Journeys Through the Radiant Citadel is a collection of 13 short-ish adventures similar to the excellent Candlekeep Mysteries book, each proscribed for a different level range and executed by diverse authors- and this time, those authors are primarily folks who aren’t white. I’m sure this likely caused many an OSRbro to clutch his copy of Oriental Adventures in horror at the “wokeness” of it all. But by bringing Black and Brown voices to the fore, the result is a fascinating look at how expansive and thoughtful fantasy gaming can be when it is no longer tethered to its crusted ass “Appendix N” origins, prejudices, and narrow perspectives.
Instead of tired, worn out genre tropes, these adventures go to places and explore themes that are inspiring and rich with possibility. I’m especially fond of “Written in Blood”, a lovely Southern Gothic influenced by Black American and African folklore featuring a truly terrifying monster made of arms called a Soul Shaker. And I’ve also been especially intrigued by the 4th level adventure, “The Fiend of Hollow Mine” which offers a wonderful South American piece that brings in classic D&D elements such as a dark-dealing sorcerer, shape-changers, cultists, and a tidy dungeon crawl but also finds the players learning to set an Ofrenda as part of a Dia De Los Muertos-inspired segment. Other stories bring in elements and inspiration from Southeast Asian and Arabic cultures. And it’s all far more authentic, heartfelt, imaginative, and honest than anything in Oriental Adventures or Al-Qadim. Thank god.

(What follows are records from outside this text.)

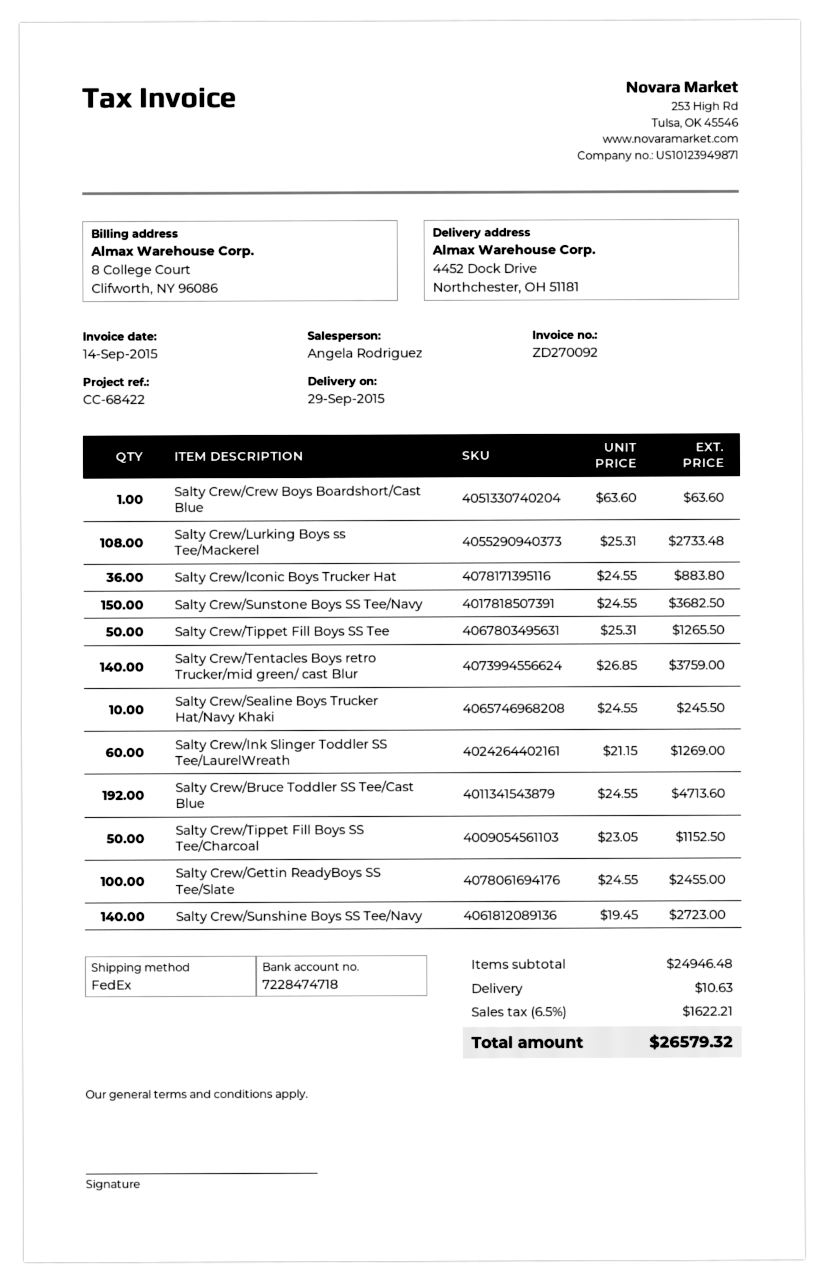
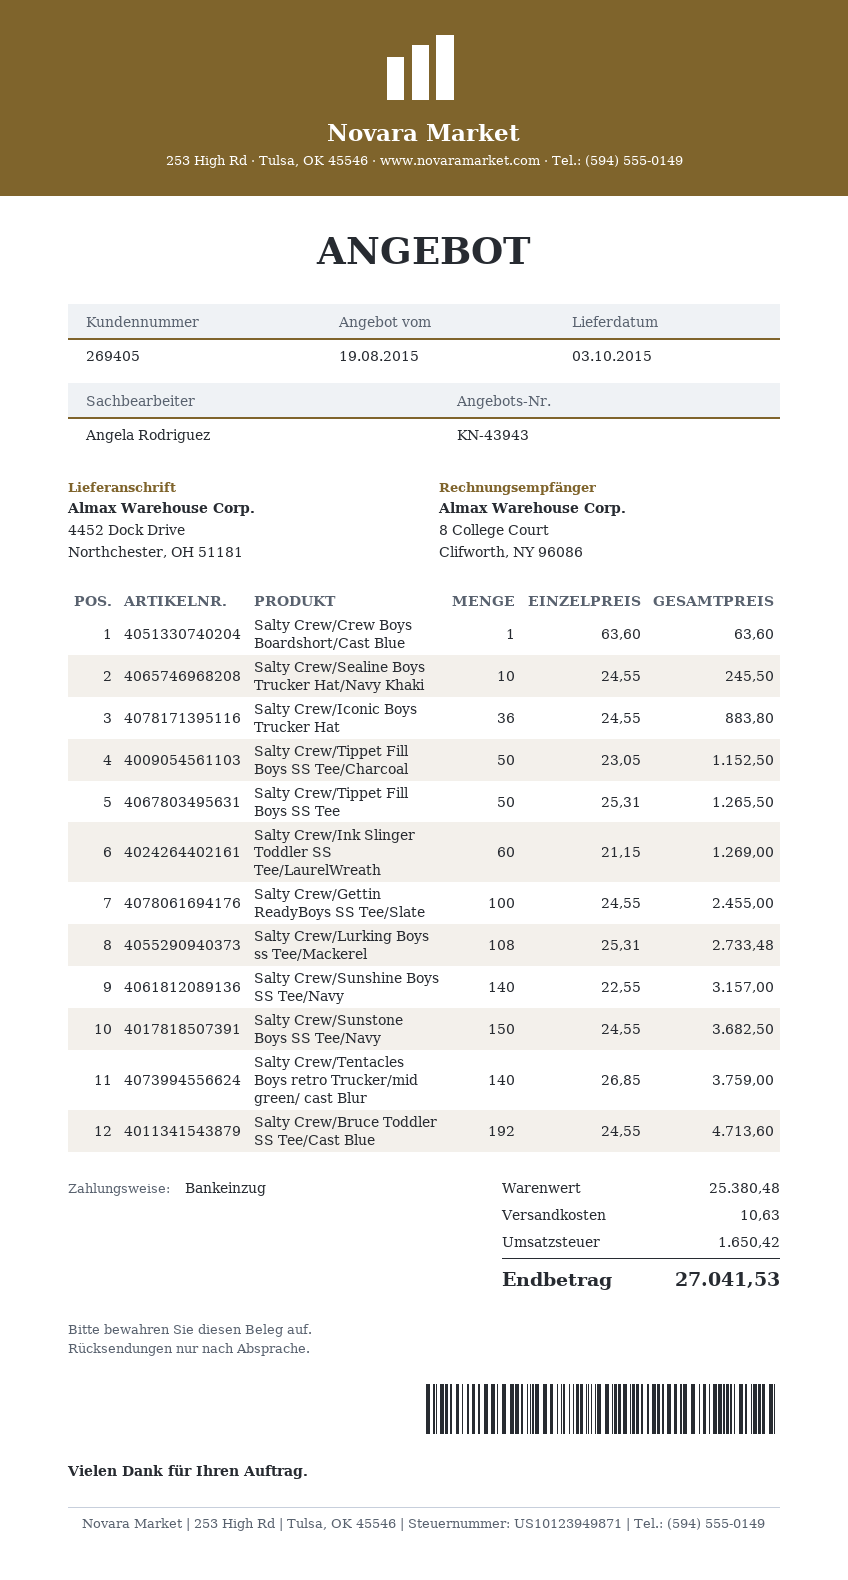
delivery date: 2015-09-29 -> 2015-10-03
Salty Crew/Sunshine Boys SS Tee/Navy: 140 x 19.45 = 2723.00 -> 140 x 22.55 = 3157.00
subtotal: 24946.48 -> 25380.48
tax: 1622.21 -> 1650.42
total: 26579.32 -> 27041.53

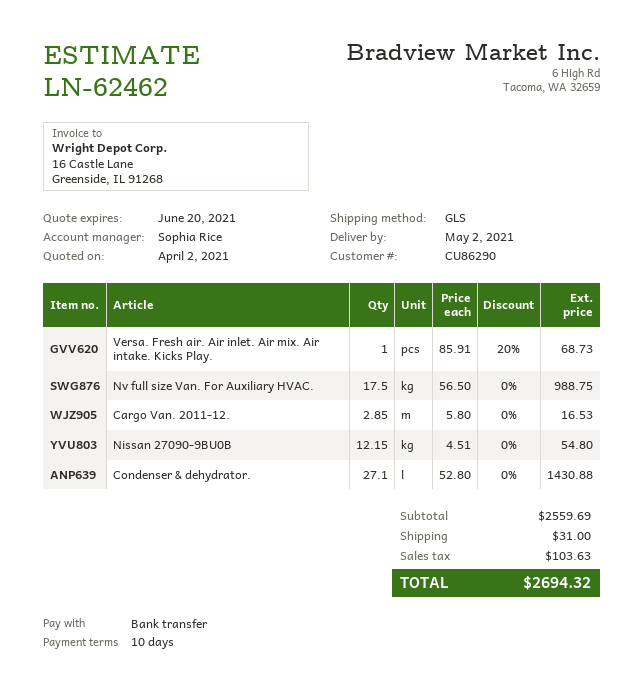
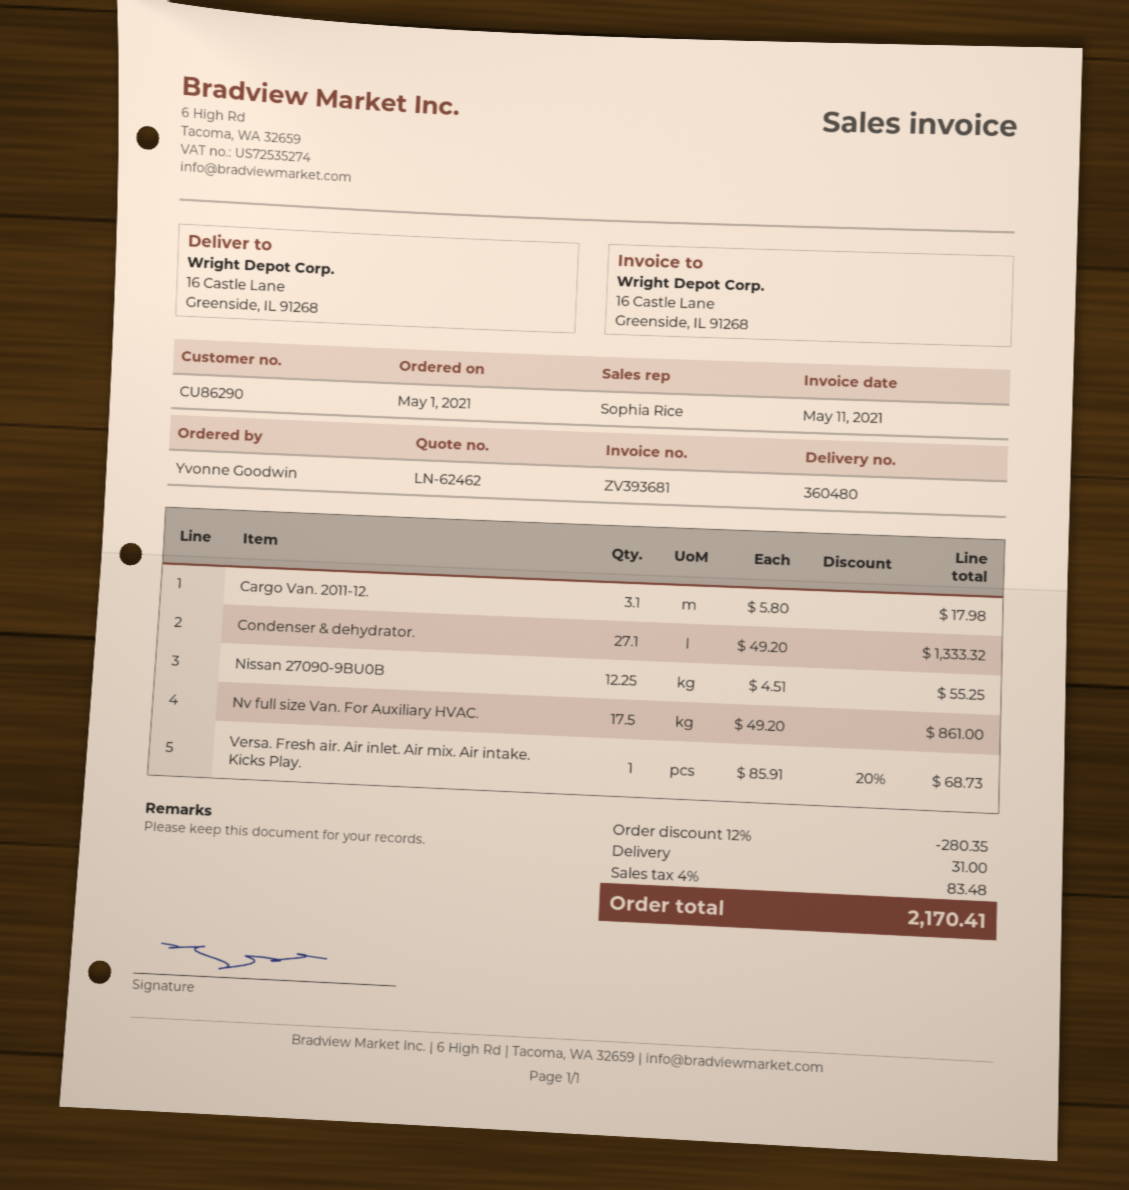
Nv full size Van. For Auxiliary HVAC.: 17.5 x 56.50 = 988.75 -> 17.5 x 49.20 = 861.00
Cargo Van. 2011-12.: 2.85 x 5.80 = 16.53 -> 3.1 x 5.80 = 17.98
Nissan 27090-9BU0B: 12.15 x 4.51 = 54.80 -> 12.25 x 4.51 = 55.25
Condenser & dehydrator.: 27.1 x 52.80 = 1430.88 -> 27.1 x 49.20 = 1333.32
discount: none -> 12% = 280.35
tax: 103.63 -> 83.48
total: 2694.32 -> 2170.41

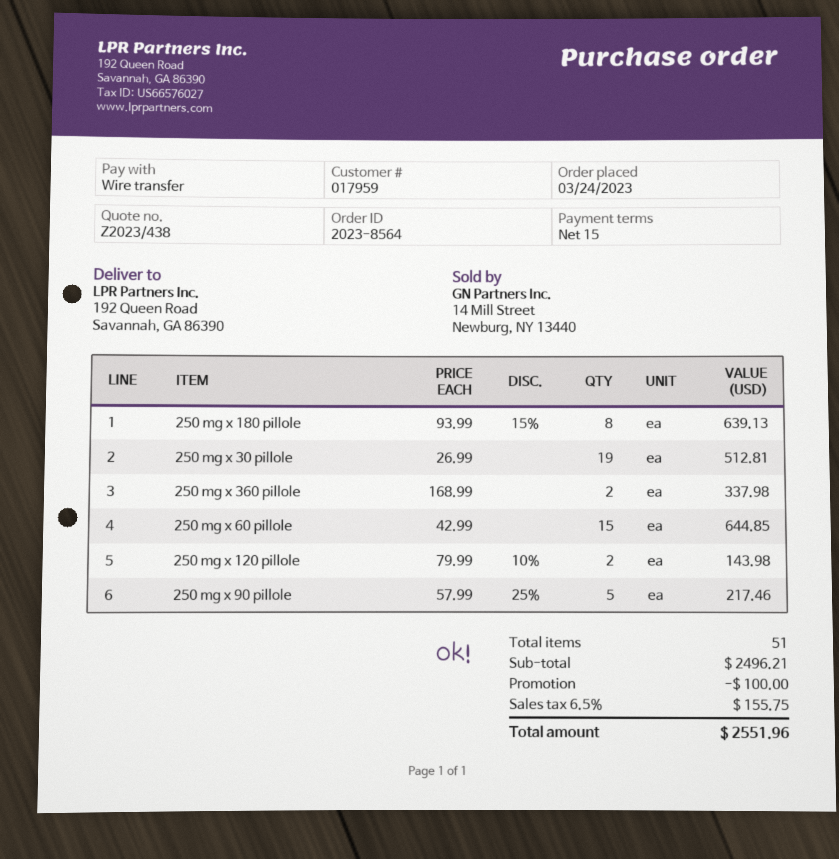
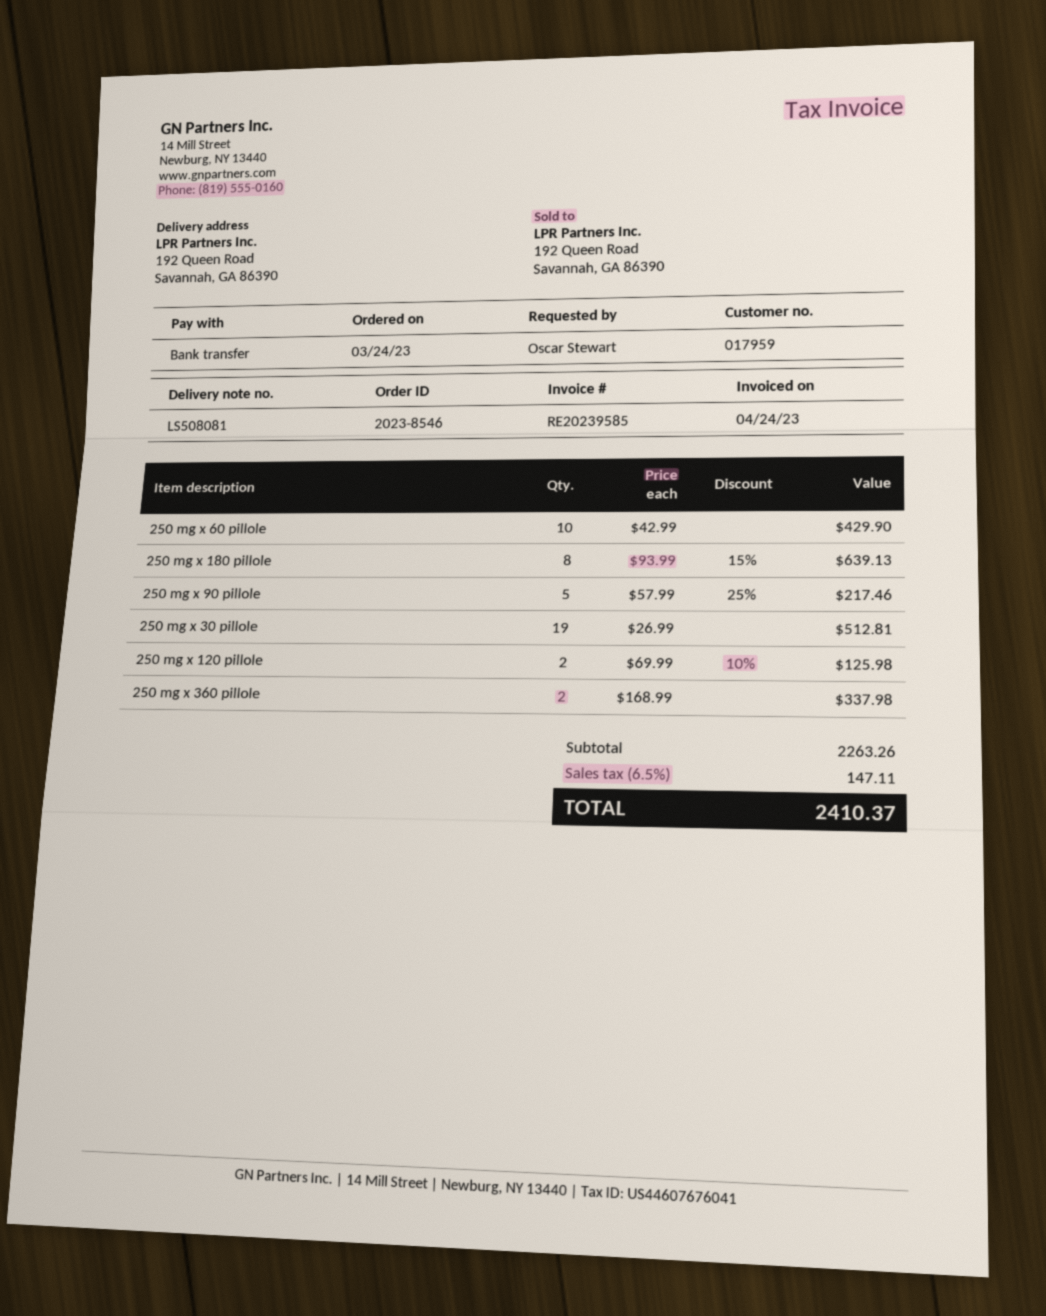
order number: 2023-8564 -> 2023-8546
250 mg x 60 pillole: 15 x 42.99 = 644.85 -> 10 x 42.99 = 429.90
250 mg x 120 pillole: 2 x 79.99 - 10% = 143.98 -> 2 x 69.99 - 10% = 125.98
subtotal: 2496.21 -> 2263.26
discount: 100.00 -> none
tax: 6.5% = 155.75 -> 6.5% = 147.11
total: 2551.96 -> 2410.37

Each of the adventures also includes a brief gazetteer describing the individual regions that they take place. This is significant because all of these stories are set in different locations with different cultural backgrounds, lifestyles, geography, and languages. The frame that holds all of this together is the Radiant Citadel, a floating city built around a massive, color-changing gemstone called the Auroral Diamond. The Radiant Citadel is sort of a hub and players may reach civilizations described in the adventure by means of Concord Jewels. Of course the Radiant Citadel itself has its own factions, lore, and potential for adventure.
There’s an overarching theme of interconnectedness and diversity throughout with a tone of exploration and appreciation. I’m just a bit disappointed – and this is more of a personal preference issue – that the adventures, much like Wild Beyond the Witchlight, are strongly focused on role-playing encounters and non-violent interactions. Depending on your group and how you play this may not be an issue and quite frankly, I think this is a generational thing where folks who have come up playing online or watching streams are more interested in those elements than dungeon slogs or extended combat encounters. But you know what, if you really want that kind of stuff in your game it’s not hard to throw in some fights, make an NPC or faction more hostile, or add in a bespoke dungeon to raid.
It’s a wonderful book offering all of the high-end qualities that the indie RPG scene despises – but in some sense, it almost feels like D&D is catching up with the broader scope and diversity that has always been out there. And that leads into the other recent – and not quite as successful – D&D release.
I never got to play Spelljammer but wow, I sure wanted to. The closest I ever got was a campaign a friend ran where we wound up in a castle that was actually a crashed Spelljammer ship. I feel like I bought the PC game at one point but I have absolutely no recollection of playing it. So I was pretty excited when WOTC announced that they were bringing Spelljammer back as a three-volume slipcase set including a new DM’s screen, The Astral Adventurer’s Guide, Boo’s Astral Menagerie, and Light of Xaryxis. These books are essentially appendices for the DMG, Monster Manual, and a sort of weirdly brief adventure.
In fact, my first thought after looking over the three books, could be summed up as “weirdly brief”. I felt like my expectations were perhaps set too high by excellent books like The Explorer’s Guide to Wildemount, Van Richten’s Guide to Ravenloft, and Eberron: Rising from the Last War. These were all stunning and thorough works with lots of new options, lore, and inspiration that left me excited to play and scribbling notes for future campaign ideas. The Spelljammer set just kind of left me wanting more of it.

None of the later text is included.